C’è una svolta nella vicenda che ha portato nei giorni scorsi diversi precari della scuola lamentarsi per la mancata possibilità di vaccinarsi per prevenire il contagio da Covid-19 perché non residenti nella Regione dove sono in servizio: la Conferenza delle Regioni ha prodotto un documento che assegna la competenza della somministrazione del vaccino esclusivamente al territorio regionale dove è residente il lavoratore. Anche se presta servizio a mille chilometri.
La presa di posizione è confermata nel testo contenente le “Proposte delle Regioni e delle Province autonome per i prossimi provvedimenti del Governo inerenti le misure urgenti per fronteggiare l’emergenza epidemiologica da Covid-19”: nell’ultimo capoverso del documento si legge che “è necessario che ogni Regione sia messa nelle condizioni di poter garantire la vaccinazione ai propri insegnanti residenti ed assistiti, indipendentemente dalla Regione in cui prestano servizio”.
La notizia dell’accordo tra le Regioni è confermata dall’assessore alla Sanità del Lazio Alessio D’Amato, che in una nota considera “di particolare importanza il documento approvato ieri dalla Conferenza delle Regioni in cui si è stabilito che ogni Regione provvede a vaccinare i propri insegnanti residenti ed assistiti indipendentemente dalla Regione in cui prestano il servizio”.

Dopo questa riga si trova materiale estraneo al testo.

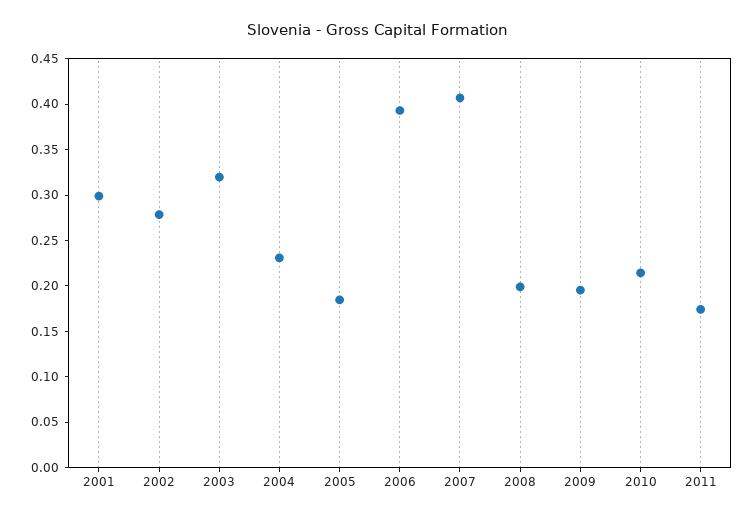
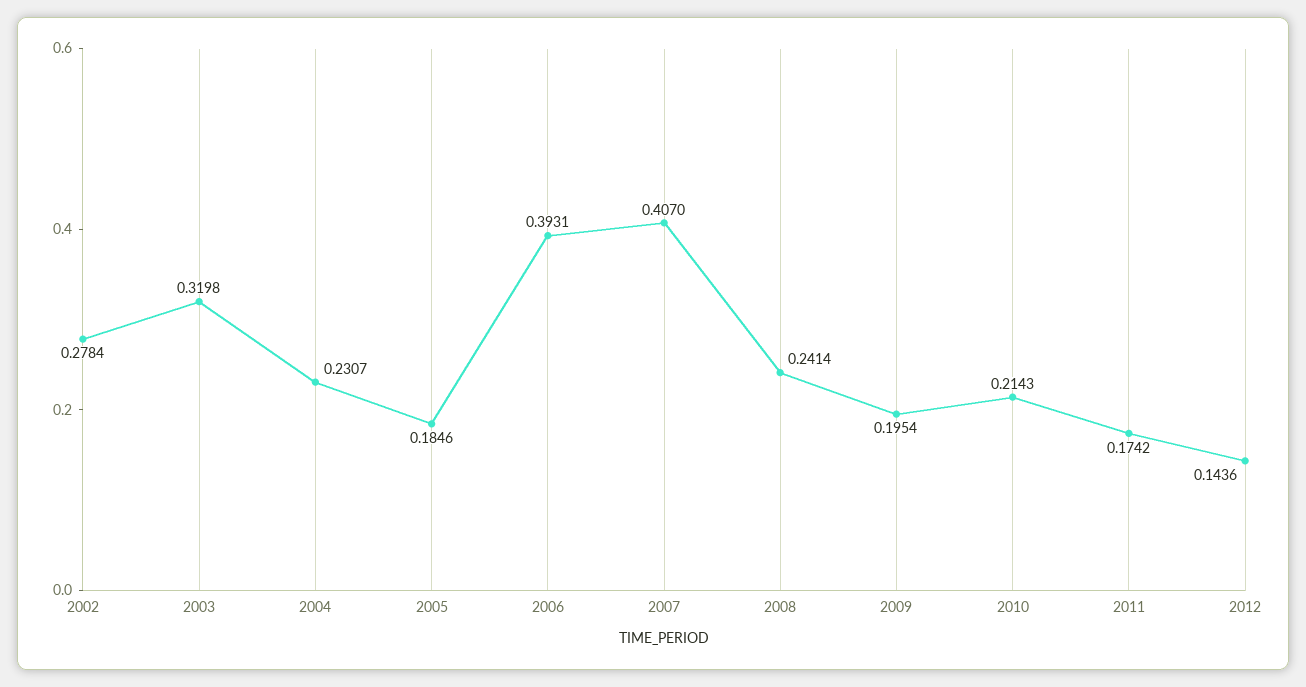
2001: 0.3 -> none
2008: 0.2 -> 0.2414
2012: none -> 0.1436

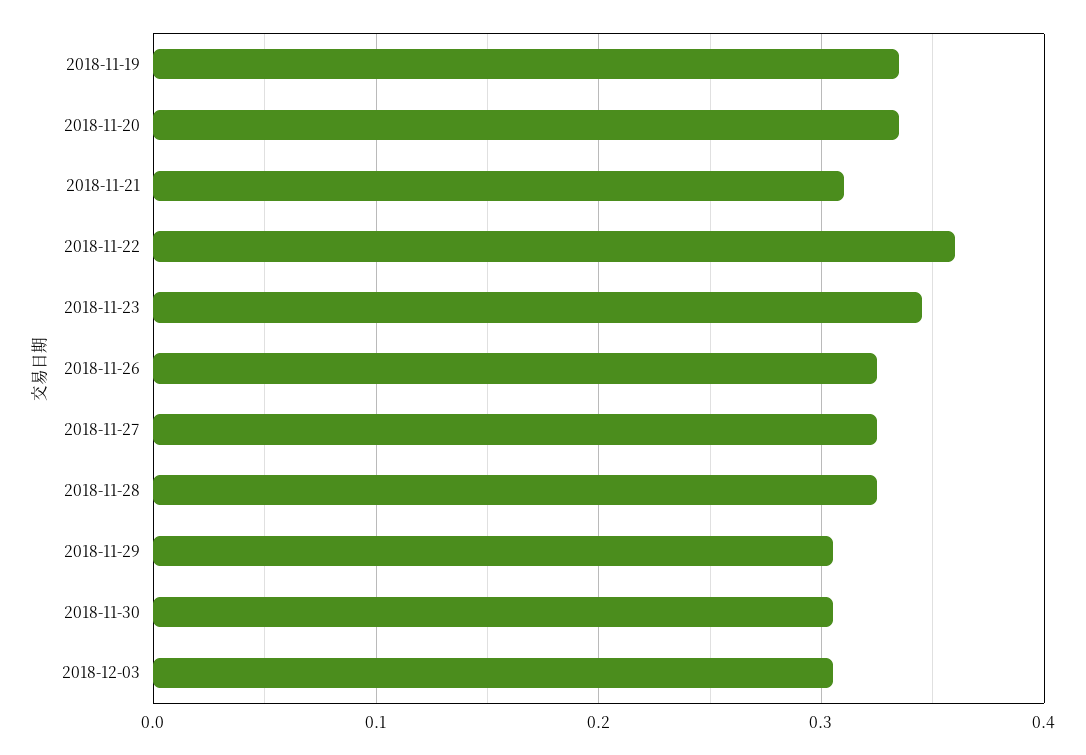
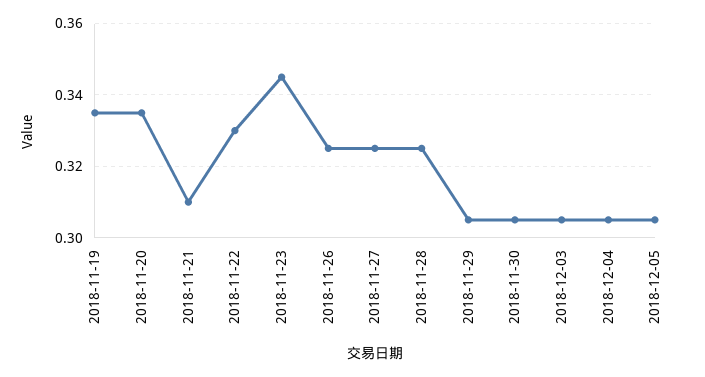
2018-11-22: 0.36 -> 0.33
2018-12-04: none -> 0.305
2018-12-05: none -> 0.305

La posizione delle Regioni, tuttavia, sembra contenere delle incoerenze. Soprattutto per i tanti precari pendolari e non residenti della scuola, che per farsi somministrare il vaccino anti-Covid saranno costretti a sobbarcarsi centinaia di chilometri di viaggio: una necessità che avrà non pochi strascichi negativi anche sul servizio, considerando pure le restrizioni imposte ai presidi per le sostituzioni del personale assente per pochi giorni.
Ma l’aspetto più sorprendente è probabilmente ancora di più un altro: il fatto che le Regioni si siano espresse contro gli spostamenti dei cittadini tra le Regioni.
Lo stesso presidente della Conferenza delle Regioni Stefano Bonaccini, in relazione al varo del Decreto Legge deciso il 22 febbraio dal Consiglio dei ministri, ha dichiarato di avere “manifestato ai Ministri Gelmini e Speranza il consenso delle Regioni alla proroga delle misure relative al blocco degli spostamenti interregionali”, formalizzata con il primo Dpcm del governo Draghi che posticipa il divieto fino al 27 marzo.
La domanda da porre ai governatori è quindi la seguente: perché chiedono a decine di migliaia di insegnanti, lavoratori Ata e capi d’istituto di tornare nei loro territori per vaccinarsi (probabilmente facendo scattare delle deroghe specifiche per loro), e poi però applaudono alla decisione del governo centrale di prorogare gli spostamenti interregionali?
Se è bene evitare di viaggiare, così da limitare di esporsi al rischio di contagio, non sarebbe stato più logico dirottare le dosi di vaccino eccedenti nelle Regioni dove c’è un surplus di precari e non residenti, piuttosto che chiedere loro di spostarsi e mettere a repentaglio la loro salute? Tra l’altro, la motivazione del viaggio da affrontare (magari da Torino a Caltanissetta) è proprio quella di alzare le possibilità di salvaguardia della propria salute. A nostro avviso, più di qualcosa non torna.